## YOUR TASK
Your answer must be an exact copy of the records below, with no pictures in it.

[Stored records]
>>>

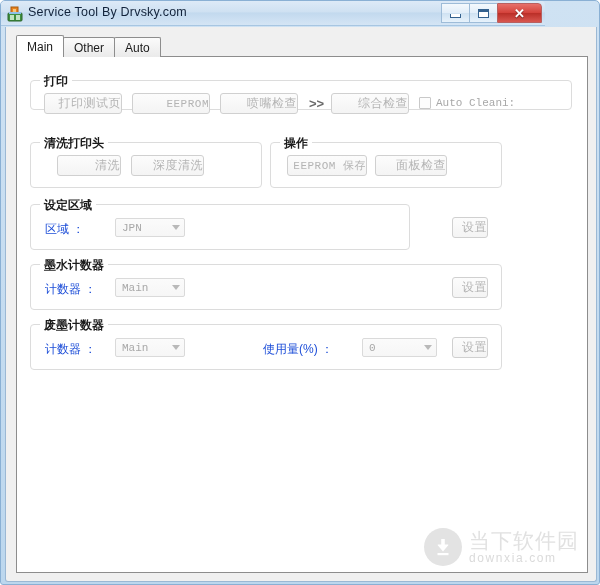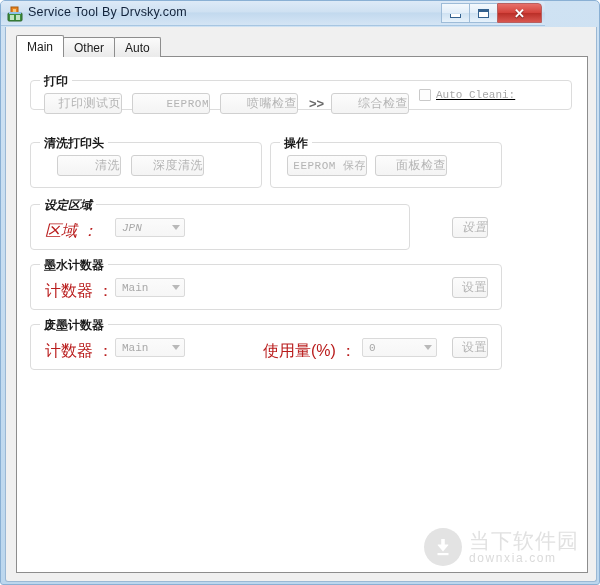--- a/index.html
+++ b/index.html
@@ -188,22 +188,22 @@
     align-items: center;
     justify-content: flex-end;
     white-space: nowrap;
     letter-spacing: 0.5px;
   }
   .btn.mono { font-family: "Liberation Mono", monospace; font-size: 11px; }
 
   
   .lbl {
     position: absolute;
-    font-size: 16px;
-    color: #b91c1c;
+    font-size: 12px;
+    color: #1d4ed8;
     white-space: nowrap;
     text-align: right;
   }
 
   
   .combo {
     position: absolute;
     box-sizing: border-box;
     border: 1px solid #dadada;
     border-radius: 2px;
@@ -356,21 +356,21 @@
         <div class="btn" style="left:189px; top:12px; width:78px; height:21px;">
           <span>喷嘴检查</span>
         </div>
 
         <div class="arrows" style="left:278px; top:15px;">&gt;&gt;</div>
 
         <div class="btn" style="left:300px; top:12px; width:78px; height:21px;">
           <span>综合检查</span>
         </div>
 
-        <div class="chk-wrap" style="left:388px; top:8px;text-decoration:underline;">
+        <div class="chk-wrap" style="left:388px; top:16px;">
           <span class="chk-box"></span>
           <span class="chk-label">Auto Cleani:</span>
         </div>
       </div>
 
       <div class="group" style="left:13px; top:85px; width:232px; height:46px;">
         <div class="group-title">清洗打印头</div>
 
         <div class="btn" style="left:26px; top:12px; width:64px; height:21px;">
           <span>清洗</span>
@@ -386,21 +386,21 @@
 
         <div class="btn mono" style="left:16px; top:12px; width:80px; height:21px;padding-left:38px;">
           <span>EEPROM 保存</span>
         </div>
 
         <div class="btn" style="left:104px; top:12px; width:72px; height:21px;">
           <span>面板检查</span>
         </div>
       </div>
 
-      <div class="group" style="left:13px; top:147px; width:380px; height:46px;font-style:italic;">
+      <div class="group" style="left:13px; top:147px; width:380px; height:46px;">
         <div class="group-title">设定区域</div>
 
         <div class="lbl" style="left:14px; top:16px;">区域 ：</div>
 
         <div class="combo" style="left:84px; top:13px; width:70px; height:19px;">
           <span class="val">JPN</span>
           <span class="arrow">
             <svg width="8" height="5" viewBox="0 0 8 5">
                 <path d="M0 0 L8 0 L4 5 Z" fill="#b9b9b9"></path>
               </svg>

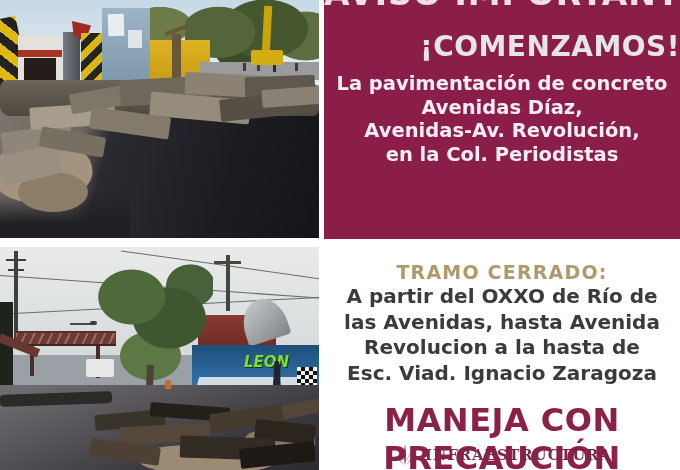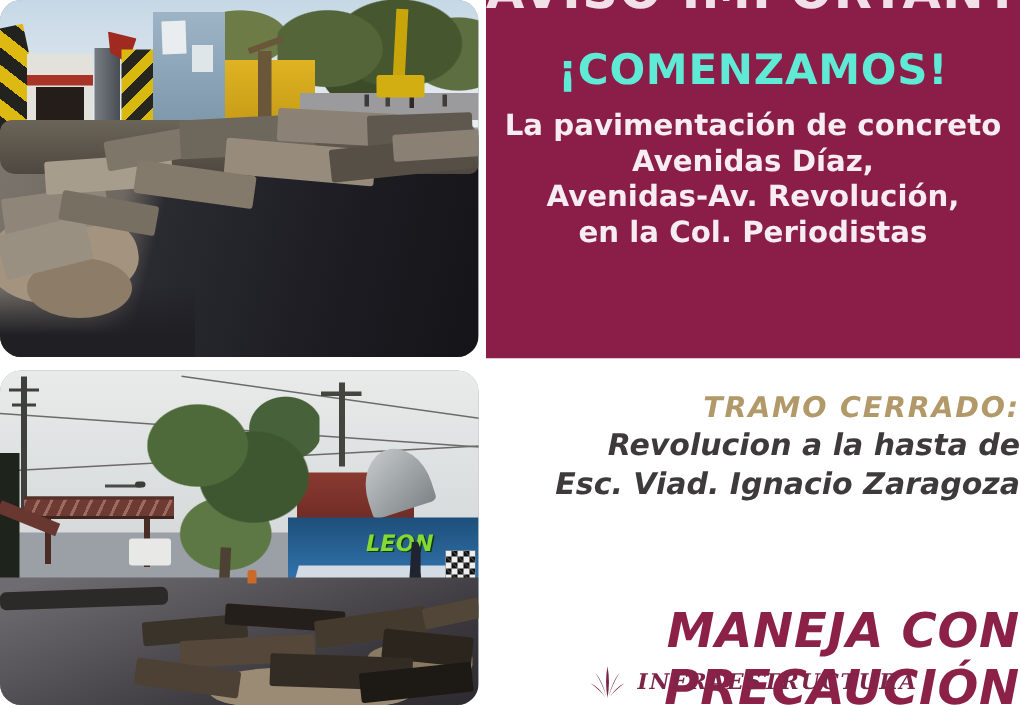--- a/index.html
+++ b/index.html
@@ -3,21 +3,21 @@
 <meta charset="utf-8">
 <style>
   html,body{margin:0;padding:0;background:#ffffff;}
   .canvas{
     position:relative;width:680px;height:470px;background:#ffffff;overflow:hidden;
     font-family:"DejaVu Sans","Liberation Sans",sans-serif;
   }
   .canvas *{position:absolute;box-sizing:border-box;}
 
   
-  .photo{overflow:hidden;background:#9aa0a6;border-radius:14px;}
+  .photo{overflow:hidden;background:#9aa0a6;}
   .photo-top{left:0;top:0;width:319px;height:238px;}
   .photo-bottom{left:0;top:247px;width:319px;height:223px;}
 
   
   .pt-sky{left:0;top:0;right:0;height:85px;background:linear-gradient(#c6d8e6,#e8eef2);}
   .pt-trees{left:185px;top:0;width:134px;height:72px;
     background:
       radial-gradient(ellipse 60px 42px at 25% 45%,#55653a 0 60%,transparent 62%),
       radial-gradient(ellipse 70px 48px at 60% 40%,#46572f 0 60%,transparent 62%),
       radial-gradient(ellipse 55px 40px at 90% 50%,#5d6e40 0 60%,transparent 62%),
@@ -105,26 +105,26 @@
   .pb-berm{left:0;top:146px;width:112px;height:12px;background:#2c2a28;transform:rotate(-2deg);border-radius:4px;}
   .pb-dirt1{left:140px;top:198px;width:135px;height:28px;background:#9b8b74;border-radius:40%;}
   .pb-dirt2{left:245px;top:182px;width:70px;height:24px;background:#8a7a63;border-radius:40%;}
   .pb-cone{left:165px;top:133px;width:6px;height:9px;background:#c96a28;border-radius:2px 2px 0 0;}
 
   
   .panel-top{left:324px;top:0;width:356px;height:239px;background:#8a1e48;overflow:hidden;}
   .panel-top *{position:absolute;left:0;width:100%;text-align:center;}
   .pt-title{top:-23px;font-size:33px;line-height:33px;font-weight:800;color:#f2e0e9;
     letter-spacing:1px;white-space:nowrap;}
-  .pt-subtitle{top:30px;font-size:28px;font-weight:800;color:#5eead4;letter-spacing:.5px;}
+  .pt-subtitle{top:30px;font-size:28px;font-weight:800;color:#e5e5e5;letter-spacing:.5px;text-align:right;}
   .pt-lines{top:72px;font-size:19.5px;line-height:23.5px;font-weight:700;color:#f6ecf1;height:auto;}
   .pt-lines div{position:static;}
 
   .panel-bottom{left:324px;top:239px;width:356px;height:231px;background:#ffffff;overflow:hidden;}
-  .panel-bottom > div{position:absolute;left:0;width:100%;text-align:right;font-style:italic;}
+  .panel-bottom > div{position:absolute;left:0;width:100%;text-align:center;}
   .pb-heading{top:22px;font-size:19px;font-weight:800;color:#b2996a;letter-spacing:1.2px;}
   .pb-lines{top:45px;font-size:20px;line-height:25.5px;font-weight:700;color:#3e3a3c;}
   .pb-lines div{position:static;}
   .pb-warning{top:162px;font-size:32px;font-weight:800;color:#8c2148;letter-spacing:.5px;}
   .pb-logo{top:204px;display:flex;justify-content:center;align-items:flex-start;gap:7px;}
   .pb-logo svg{position:static;display:block;}
   .pb-logo-text{position:static;font-family:"DejaVu Serif","Liberation Serif",serif;
     font-size:14.5px;font-weight:700;color:#7c2546;letter-spacing:1.2px;line-height:24px;}
 </style>
 </head>
@@ -224,20 +224,22 @@
       <div>La pavimentación de concreto</div>
       <div>Avenidas Díaz,</div>
       <div>Avenidas-Av. Revolución,</div>
       <div>en la Col. Periodistas</div>
     </div>
   </div>
 
   <div class="panel-bottom">
     <div class="pb-heading">TRAMO CERRADO:</div>
     <div class="pb-lines">
+      <div>A partir del OXXO de Río de</div>
+      <div>las Avenidas, hasta Avenida</div>
       <div>Revolucion a la hasta de</div>
       <div>Esc. Viad. Ignacio Zaragoza</div>
     </div>
     <div class="pb-warning">MANEJA CON PRECAUCIÓN</div>
     <div class="pb-logo">
       <svg width="26" height="24" viewBox="0 0 24 22">
         <g fill="#7c2546">
           <path d="M12 1 C10.8 7.5 10.8 14 12 20.5 C13.2 14 13.2 7.5 12 1 Z"></path>
           <path d="M4.5 5 C7.5 9.5 9.5 14 11.2 19.5 C9.5 13 7.5 8.5 4.5 5 Z"></path>
           <path d="M19.5 5 C16.5 9.5 14.5 14 12.8 19.5 C14.5 13 16.5 8.5 19.5 5 Z"></path>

<<<

## RESPONSE AREA
--- a/index.html
+++ b/index.html
@@ -188,22 +188,22 @@
     align-items: center;
     justify-content: flex-end;
     white-space: nowrap;
     letter-spacing: 0.5px;
   }
   .btn.mono { font-family: "Liberation Mono", monospace; font-size: 11px; }
 
   
   .lbl {
     position: absolute;
-    font-size: 16px;
-    color: #b91c1c;
+    font-size: 12px;
+    color: #1d4ed8;
     white-space: nowrap;
     text-align: right;
   }
 
   
   .combo {
     position: absolute;
     box-sizing: border-box;
     border: 1px solid #dadada;
     border-radius: 2px;
@@ -356,21 +356,21 @@
         <div class="btn" style="left:189px; top:12px; width:78px; height:21px;">
           <span>喷嘴检查</span>
         </div>
 
         <div class="arrows" style="left:278px; top:15px;">&gt;&gt;</div>
 
         <div class="btn" style="left:300px; top:12px; width:78px; height:21px;">
           <span>综合检查</span>
         </div>
 
-        <div class="chk-wrap" style="left:388px; top:8px;text-decoration:underline;">
+        <div class="chk-wrap" style="left:388px; top:16px;">
           <span class="chk-box"></span>
           <span class="chk-label">Auto Cleani:</span>
         </div>
       </div>
 
       <div class="group" style="left:13px; top:85px; width:232px; height:46px;">
         <div class="group-title">清洗打印头</div>
 
         <div class="btn" style="left:26px; top:12px; width:64px; height:21px;">
           <span>清洗</span>
@@ -386,21 +386,21 @@
 
         <div class="btn mono" style="left:16px; top:12px; width:80px; height:21px;padding-left:38px;">
           <span>EEPROM 保存</span>
         </div>
 
         <div class="btn" style="left:104px; top:12px; width:72px; height:21px;">
           <span>面板检查</span>
         </div>
       </div>
 
-      <div class="group" style="left:13px; top:147px; width:380px; height:46px;font-style:italic;">
+      <div class="group" style="left:13px; top:147px; width:380px; height:46px;">
         <div class="group-title">设定区域</div>
 
         <div class="lbl" style="left:14px; top:16px;">区域 ：</div>
 
         <div class="combo" style="left:84px; top:13px; width:70px; height:19px;">
           <span class="val">JPN</span>
           <span class="arrow">
             <svg width="8" height="5" viewBox="0 0 8 5">
                 <path d="M0 0 L8 0 L4 5 Z" fill="#b9b9b9"></path>
               </svg>

--- a/index.html
+++ b/index.html
@@ -3,21 +3,21 @@
 <meta charset="utf-8">
 <style>
   html,body{margin:0;padding:0;background:#ffffff;}
   .canvas{
     position:relative;width:680px;height:470px;background:#ffffff;overflow:hidden;
     font-family:"DejaVu Sans","Liberation Sans",sans-serif;
   }
   .canvas *{position:absolute;box-sizing:border-box;}
 
   
-  .photo{overflow:hidden;background:#9aa0a6;border-radius:14px;}
+  .photo{overflow:hidden;background:#9aa0a6;}
   .photo-top{left:0;top:0;width:319px;height:238px;}
   .photo-bottom{left:0;top:247px;width:319px;height:223px;}
 
   
   .pt-sky{left:0;top:0;right:0;height:85px;background:linear-gradient(#c6d8e6,#e8eef2);}
   .pt-trees{left:185px;top:0;width:134px;height:72px;
     background:
       radial-gradient(ellipse 60px 42px at 25% 45%,#55653a 0 60%,transparent 62%),
       radial-gradient(ellipse 70px 48px at 60% 40%,#46572f 0 60%,transparent 62%),
       radial-gradient(ellipse 55px 40px at 90% 50%,#5d6e40 0 60%,transparent 62%),
@@ -105,26 +105,26 @@
   .pb-berm{left:0;top:146px;width:112px;height:12px;background:#2c2a28;transform:rotate(-2deg);border-radius:4px;}
   .pb-dirt1{left:140px;top:198px;width:135px;height:28px;background:#9b8b74;border-radius:40%;}
   .pb-dirt2{left:245px;top:182px;width:70px;height:24px;background:#8a7a63;border-radius:40%;}
   .pb-cone{left:165px;top:133px;width:6px;height:9px;background:#c96a28;border-radius:2px 2px 0 0;}
 
   
   .panel-top{left:324px;top:0;width:356px;height:239px;background:#8a1e48;overflow:hidden;}
   .panel-top *{position:absolute;left:0;width:100%;text-align:center;}
   .pt-title{top:-23px;font-size:33px;line-height:33px;font-weight:800;color:#f2e0e9;
     letter-spacing:1px;white-space:nowrap;}
-  .pt-subtitle{top:30px;font-size:28px;font-weight:800;color:#5eead4;letter-spacing:.5px;}
+  .pt-subtitle{top:30px;font-size:28px;font-weight:800;color:#e5e5e5;letter-spacing:.5px;text-align:right;}
   .pt-lines{top:72px;font-size:19.5px;line-height:23.5px;font-weight:700;color:#f6ecf1;height:auto;}
   .pt-lines div{position:static;}
 
   .panel-bottom{left:324px;top:239px;width:356px;height:231px;background:#ffffff;overflow:hidden;}
-  .panel-bottom > div{position:absolute;left:0;width:100%;text-align:right;font-style:italic;}
+  .panel-bottom > div{position:absolute;left:0;width:100%;text-align:center;}
   .pb-heading{top:22px;font-size:19px;font-weight:800;color:#b2996a;letter-spacing:1.2px;}
   .pb-lines{top:45px;font-size:20px;line-height:25.5px;font-weight:700;color:#3e3a3c;}
   .pb-lines div{position:static;}
   .pb-warning{top:162px;font-size:32px;font-weight:800;color:#8c2148;letter-spacing:.5px;}
   .pb-logo{top:204px;display:flex;justify-content:center;align-items:flex-start;gap:7px;}
   .pb-logo svg{position:static;display:block;}
   .pb-logo-text{position:static;font-family:"DejaVu Serif","Liberation Serif",serif;
     font-size:14.5px;font-weight:700;color:#7c2546;letter-spacing:1.2px;line-height:24px;}
 </style>
 </head>
@@ -224,20 +224,22 @@
       <div>La pavimentación de concreto</div>
       <div>Avenidas Díaz,</div>
       <div>Avenidas-Av. Revolución,</div>
       <div>en la Col. Periodistas</div>
     </div>
   </div>
 
   <div class="panel-bottom">
     <div class="pb-heading">TRAMO CERRADO:</div>
     <div class="pb-lines">
+      <div>A partir del OXXO de Río de</div>
+      <div>las Avenidas, hasta Avenida</div>
       <div>Revolucion a la hasta de</div>
       <div>Esc. Viad. Ignacio Zaragoza</div>
     </div>
     <div class="pb-warning">MANEJA CON PRECAUCIÓN</div>
     <div class="pb-logo">
       <svg width="26" height="24" viewBox="0 0 24 22">
         <g fill="#7c2546">
           <path d="M12 1 C10.8 7.5 10.8 14 12 20.5 C13.2 14 13.2 7.5 12 1 Z"></path>
           <path d="M4.5 5 C7.5 9.5 9.5 14 11.2 19.5 C9.5 13 7.5 8.5 4.5 5 Z"></path>
           <path d="M19.5 5 C16.5 9.5 14.5 14 12.8 19.5 C14.5 13 16.5 8.5 19.5 5 Z"></path>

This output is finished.